5. Le non verbal est moins accessible aux acteurs qu'aux observateurs, on a seulement accès au feedback indirect de la réaction d'autrui, qui est médiée par d'autres aspects cognitifs comme par exemple la confiance en soi.

6. Enfin, les comportements non verbaux arrivent rapidement : la réaction non verbale est immédiate. C'est pour cela qu'on lui attribue de la sincérité (Ekman, 2003), tandis que le verbal peut être davantage réfléchi et est vu comme plus "calculé", certains comportements non verbaux sont peu contrôlés. Les types de gestes se distribuent sur un continuum de contrôlabilité (Ekman & Friesen, 1969).
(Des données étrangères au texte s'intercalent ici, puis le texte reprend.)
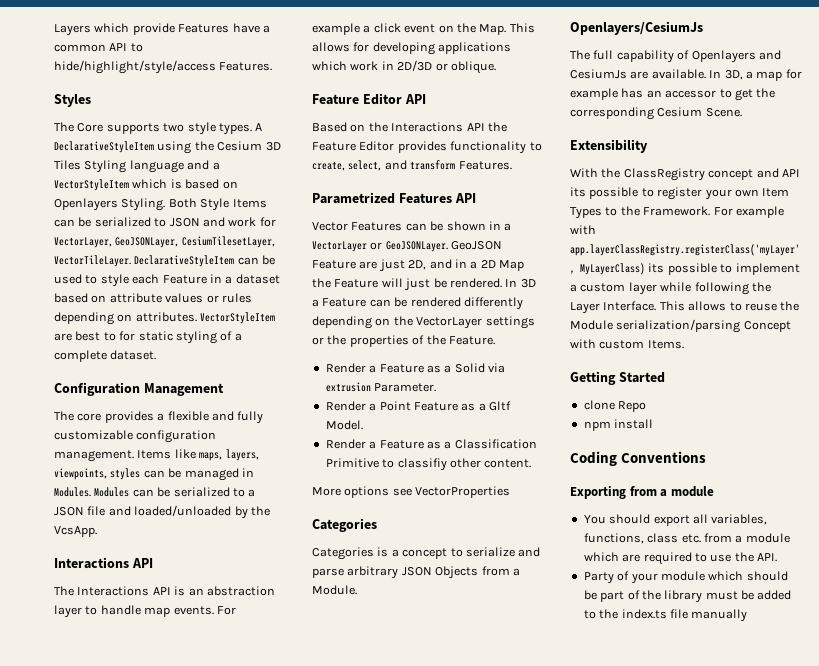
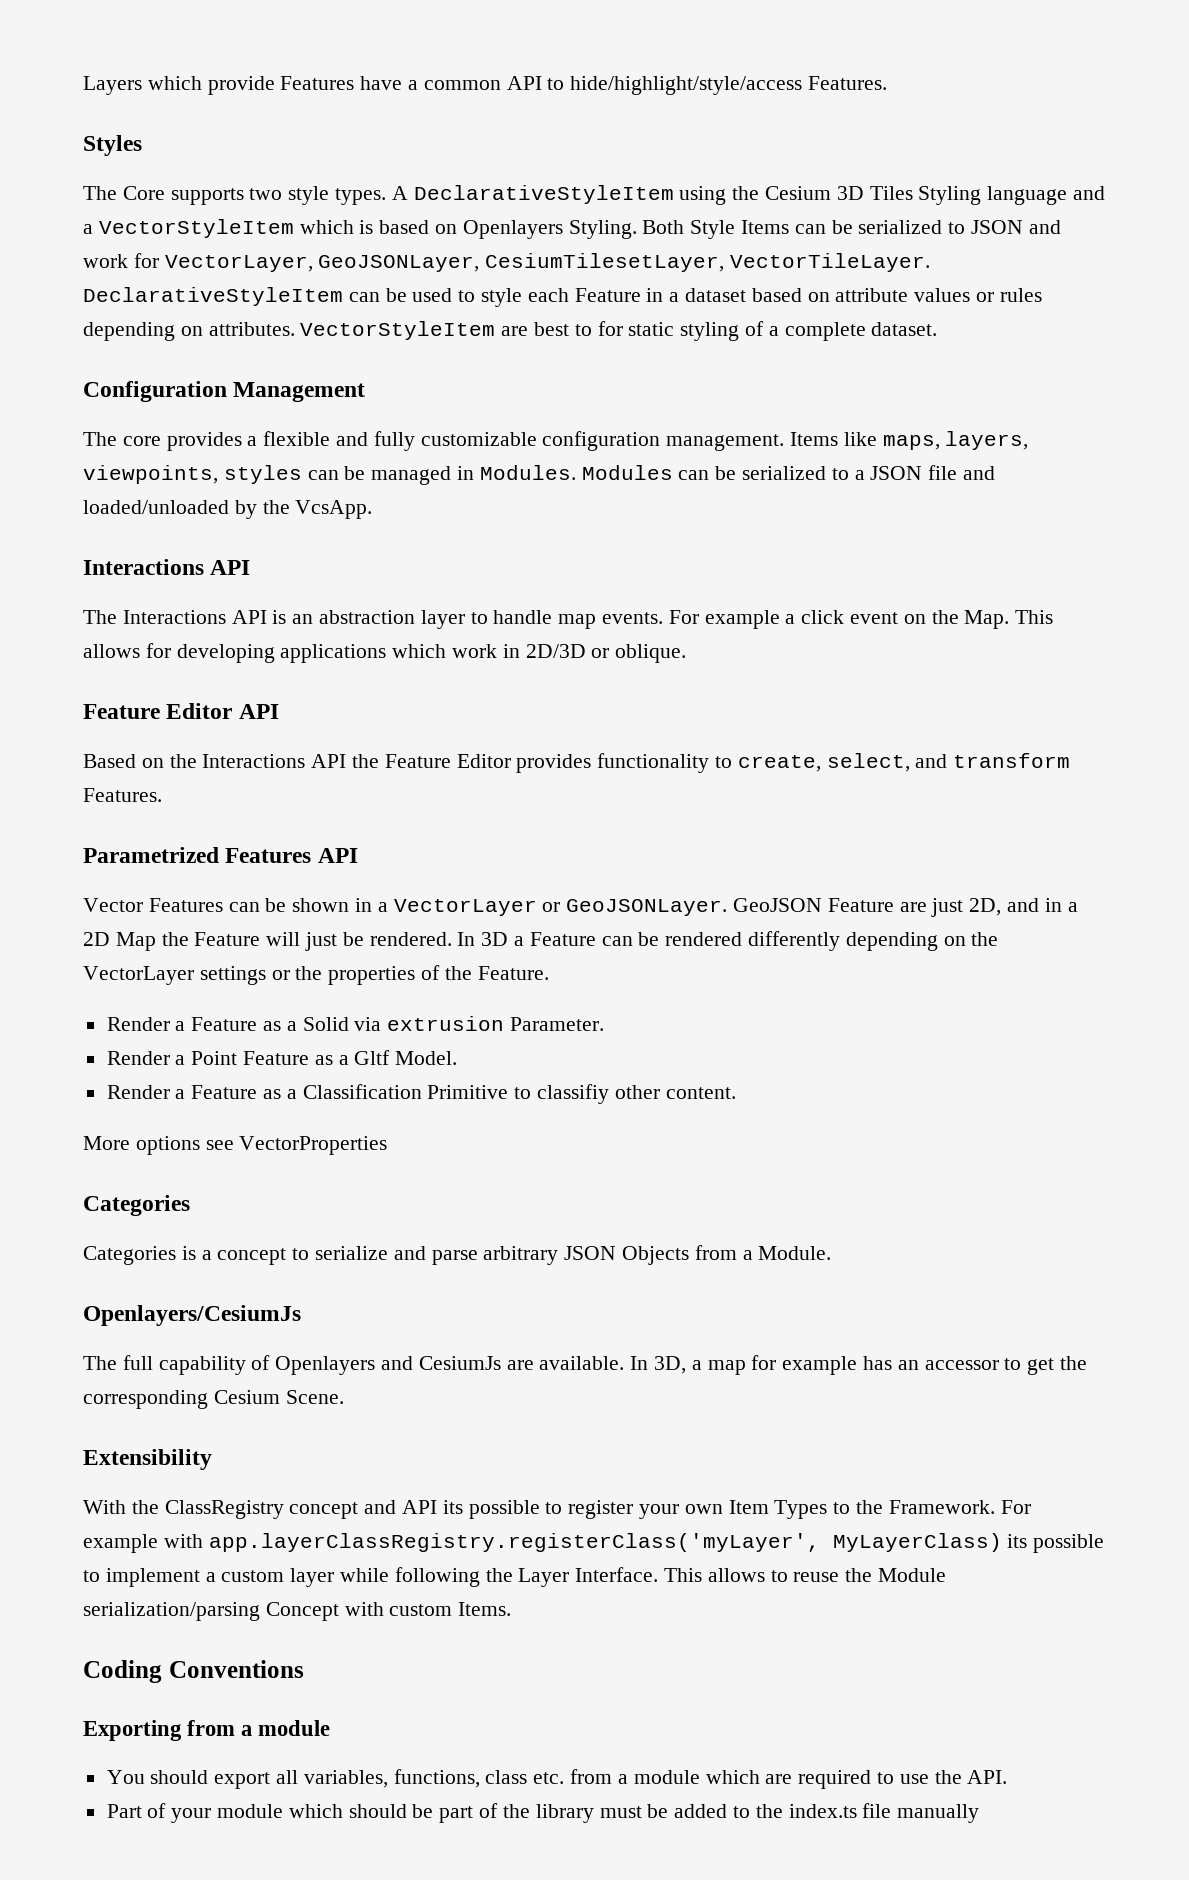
- Getting Started
- clone Repo
- npm install
- Party of your module which should be part of the library must be added to the index.ts file manually
+ Part of your module which should be part of the library must be added to the index.ts file manually

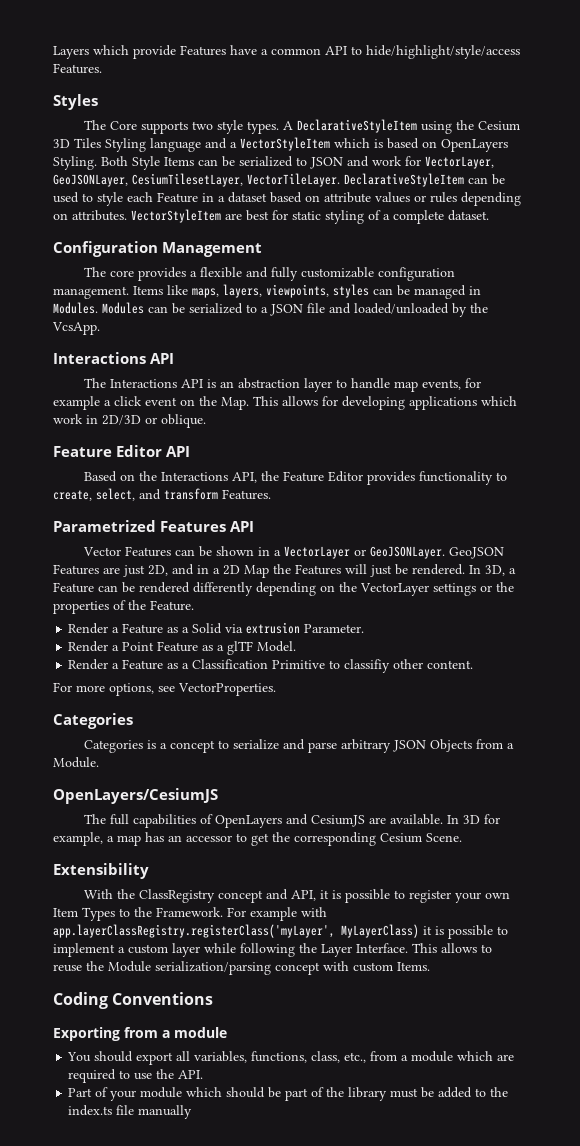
- A DeclarativeStyleItem using the Cesium 3D Tiles Styling language and a VectorStyleItem which is based on Openlayers Styling.
+ A DeclarativeStyleItem using the Cesium 3D Tiles Styling language and a VectorStyleItem which is based on OpenLayers Styling.
- VectorStyleItem are best to for static styling of a complete dataset.
+ VectorStyleItem are best for static styling of a complete dataset.
- The Interactions API is an abstraction layer to handle map events. For example a click event on the Map. This allows for developing applications which work in 2D/3D or oblique.
+ The Interactions API is an abstraction layer to handle map events, for example a click event on the Map. This allows for developing applications which work in 2D/3D or oblique.
- Based on the Interactions API the Feature Editor provides functionality to create, select, and transform Features.
+ Based on the Interactions API, the Feature Editor provides functionality to create, select, and transform Features.
- GeoJSON Feature are just 2D, and in a 2D Map the Feature will just be rendered.
+ GeoJSON Features are just 2D, and in a 2D Map the Features will just be rendered.
- In 3D a Feature can be rendered differently depending on the VectorLayer settings or the properties of the Feature.
+ In 3D, a Feature can be rendered differently depending on the VectorLayer settings or the properties of the Feature.
- Render a Point Feature as a Gltf Model.
+ Render a Point Feature as a glTF Model.
- More options see VectorProperties
+ For more options, see VectorProperties.
- Openlayers/CesiumJs
+ OpenLayers/CesiumJS
- The full capability of Openlayers and CesiumJs are available. In 3D, a map for example has an accessor to get the corresponding Cesium Scene.
+ The full capabilities of OpenLayers and CesiumJS are available. In 3D for example, a map has an accessor to get the corresponding Cesium Scene.
- With the ClassRegistry concept and API its possible to register your own Item Types to the Framework.
+ With the ClassRegistry concept and API, it is possible to register your own Item Types to the Framework.
- For example with app.layerClassRegistry.registerClass('myLayer', MyLayerClass) its possible to implement a custom layer while following the Layer Interface.
+ For example with app.layerClassRegistry.registerClass('myLayer', MyLayerClass) it is possible to implement a custom layer while following the Layer Interface.
- This allows to reuse the Module serialization/parsing Concept with custom Items.
+ This allows to reuse the Module serialization/parsing concept with custom Items.
- You should export all variables, functions, class etc. from a module which are required to use the API.
+ You should export all variables, functions, class, etc., from a module which are required to use the API.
Les comportements non verbaux servent également de régulateurs à l'interaction entre émetteur et récepteur ; ils sont souvent des éléments essentiels du feedback nécessaire à l'efficacité de la communication. Par exemple, les regards servent à indiquer que l'autre veut prendre la parole ou qu'il s'apprête à la donner

(Kendon, 1967). D'autre part ils jouent un rôle de complément par rapport au verbal. L'acte non verbal peut répéter, augmenter, illustrer, accentuer ou contredire le verbal ; le non verbal peut être synchronisé avec le verbal, anticipé, substitué ou suivre le comportement verbal ou bien être sans rapport (Ekman & Friesen, 1969). Ainsi le non verbal joue un rôle indéniable dans les interactions sociales. Il a différentes fonctions mais leur expression est très liée à des facteurs culturels, sociaux et personnels.